Module 3 of my PGCTHE studies commenced with the following task:
“What are the essential skills your students need to learn? … The aim here is to define the "right skills" the students need to learn in order to survive in the working life - how else can you tell if you are teaching the right things if you have not identified what the right skills are?”
The above question was based on the sequence of thoughts generated from the following video: “Teaching Teaching and Understanding”.
This is quite an easy question to answer, since the task is already done. Fortunately, HCT leaders have already identified the “right skills” that our students need to survive in the working life. Those skills are the core of “The HCT Learning Model” that is published in the 20th page of our institution catalogue, year after year, well, probably not always in the same page! Of course, a teacher won’t be able to develop the right skills in his/her own students if those skills are not identified first, to give a sense of direction for all the following efforts in guiding the students as they are making their way towards their careers.
According to the authors of “The HCT Catalogue”:
“HCT has identified the following graduate characteristics under four categories that should guide program and course development and approaches to teaching and assessments:
I. Knowledge of Core Subjects and Global Issues: Knowledge of specific discipline, Global awareness, Civic literacy, Health literacy, and Environmental literacy.
II. Learning and Innovation Skills: Entrepreneurial literacy, Creativity and innovation, Critical thinking and Problem solving, Communication and Collaboration.
III. Information, Media, and Technology Skills: Information literacy, Media literacy, and ICT literacy.

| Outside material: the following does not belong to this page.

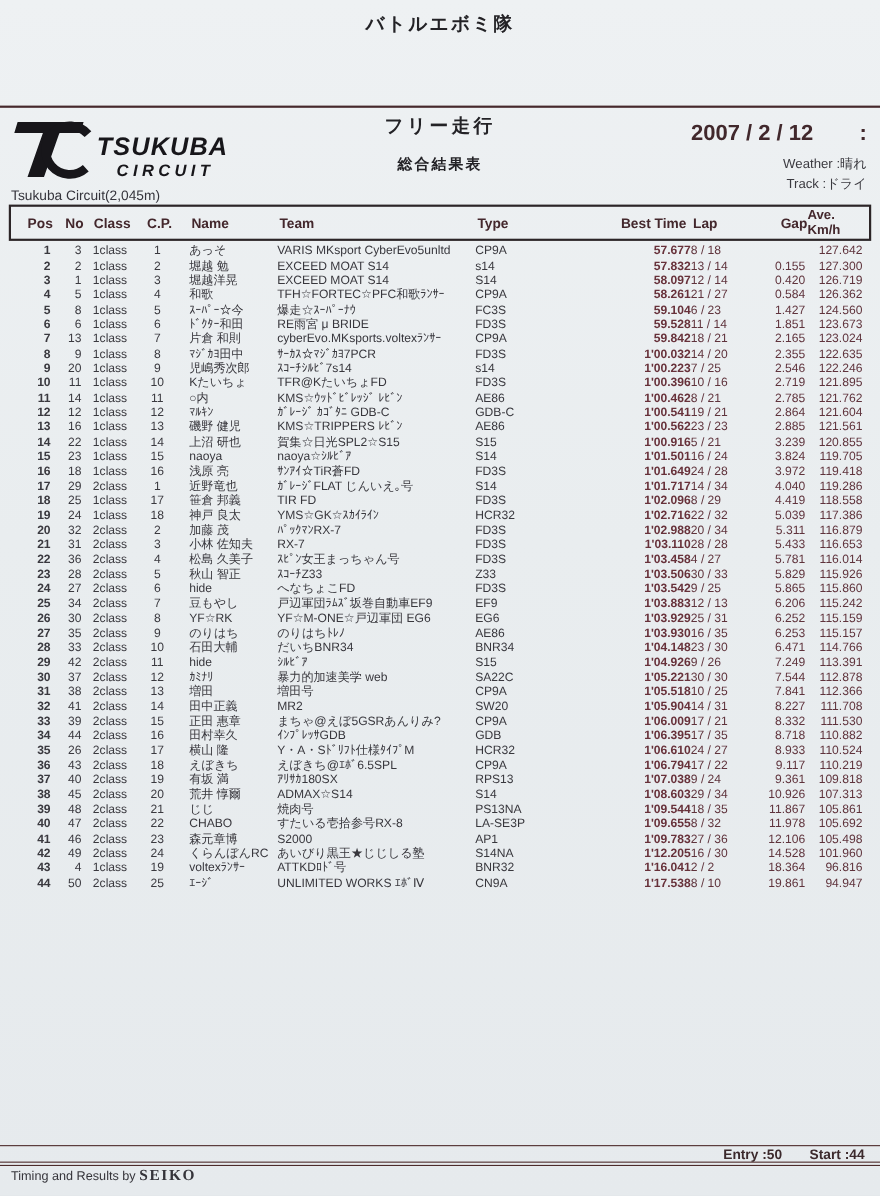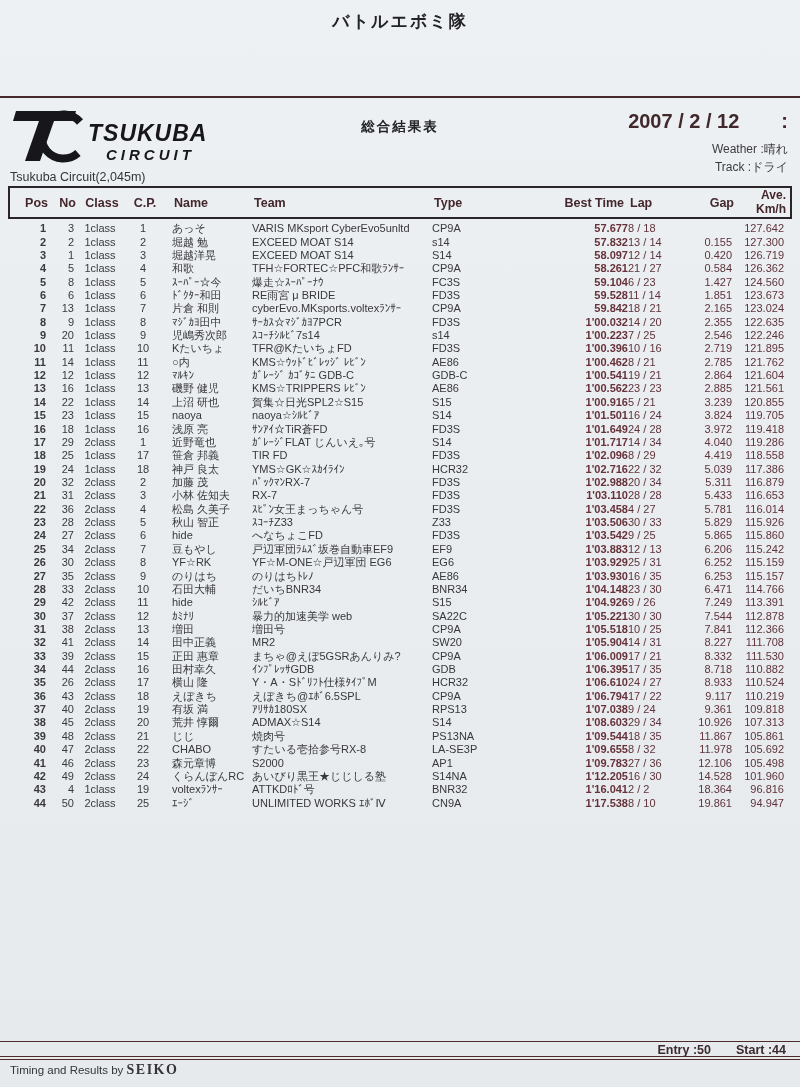"フリー走行" div.session { html: none -> <div>フリー走行</div> }
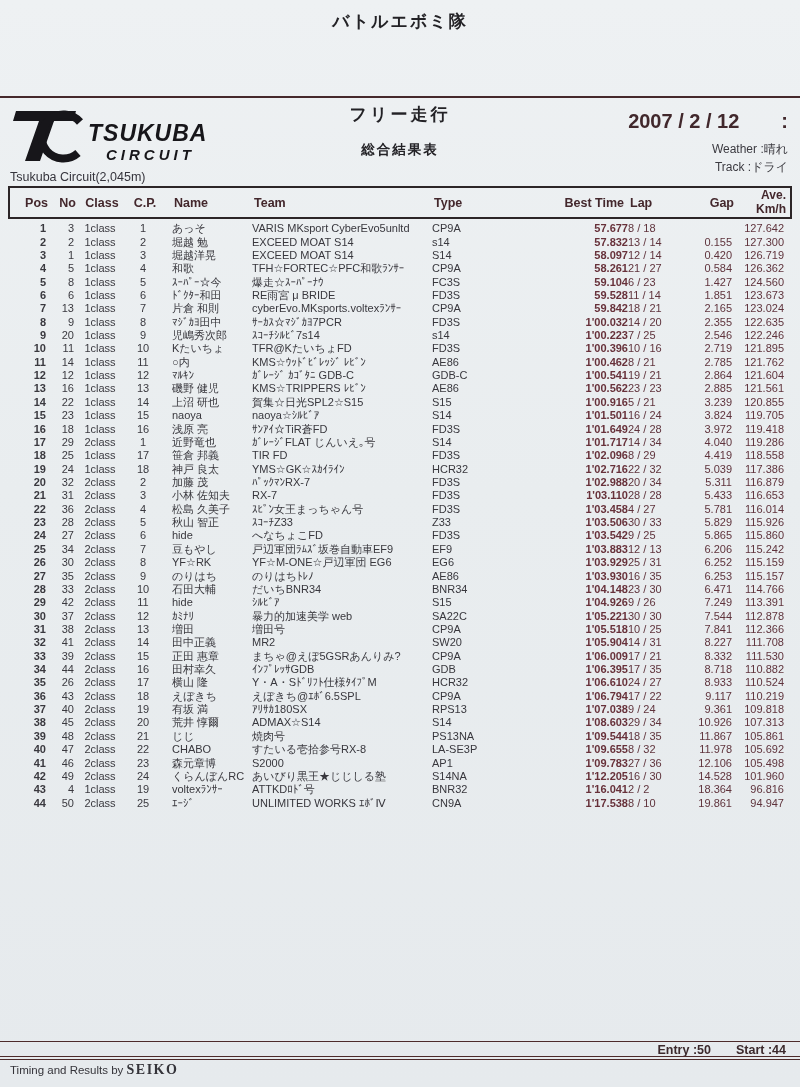"Ave." .ave-stack { align-items: flex-end -> flex-start }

IV. Transferable Lifelong Characteristics: Flexibility and adaptability, Initiative and self-direction, Social and cross-cultural skills, Productivity and accountability, Leadership and responsibility.“
Reflecting again on my experience with developing Course Outlines, aligning the individual course Learning Outcomes to the identified Graduate Outcomes is a corner stone in the overall Course Outlines development. The Learning Outcomes are further defined with the specific Cognitive Level following Bloom’s Taxonomy. The main challenge I believe is in actually implementing this blue print in the classrooms. The development of standardized assessments, like the SWAs, is supposed to be a measure of Quality Control to ensure the fulfillment of each course specification across the HCT system. However, standardized assessments come with their own set of challenges that hinders the achievement of this goal.
My argument, in brief, is that Teachers' role is to equip students with "the right skills", but identifying those skills need to continue to be the role of curriculum leaders.
HCT Central Academic and Students Services. (2011). Higher Colleges of Technology 2011 - 2012 CATALOGUE. UAE.
Bloom B. S. (1956). Taxonomy of Educational Objectives, Handbook I: The Cognitive Domain. New York: David McKay Co Inc.
Hi Baraa,
ReplyDeleteIn reference to your last paragraph, don't you think that the teachers also have some role in identifying the 'right skills'? I would argue that teachers are best placed to see what skills the students are lacking, and therefore they need, at the very least, to provide that feedback to the curriculum developers.
Cheers,
Dean
Hi Bara'a, you are correct when you say that at HCT identifying the “right skills” that students need to be equipped with has generally been done for us centrally and that the main challenge in our classrooms is in actually implementing Biggs' 'Constructive Alignment' blue print particularly when we are faced with SWAs that may not cover all the learning outcomes or which may not always test higher order skills or indeed a poorly constructed course outline. Our best hope is therefore to take a more proactive and vocal approach to course and SWA construction and evaluation.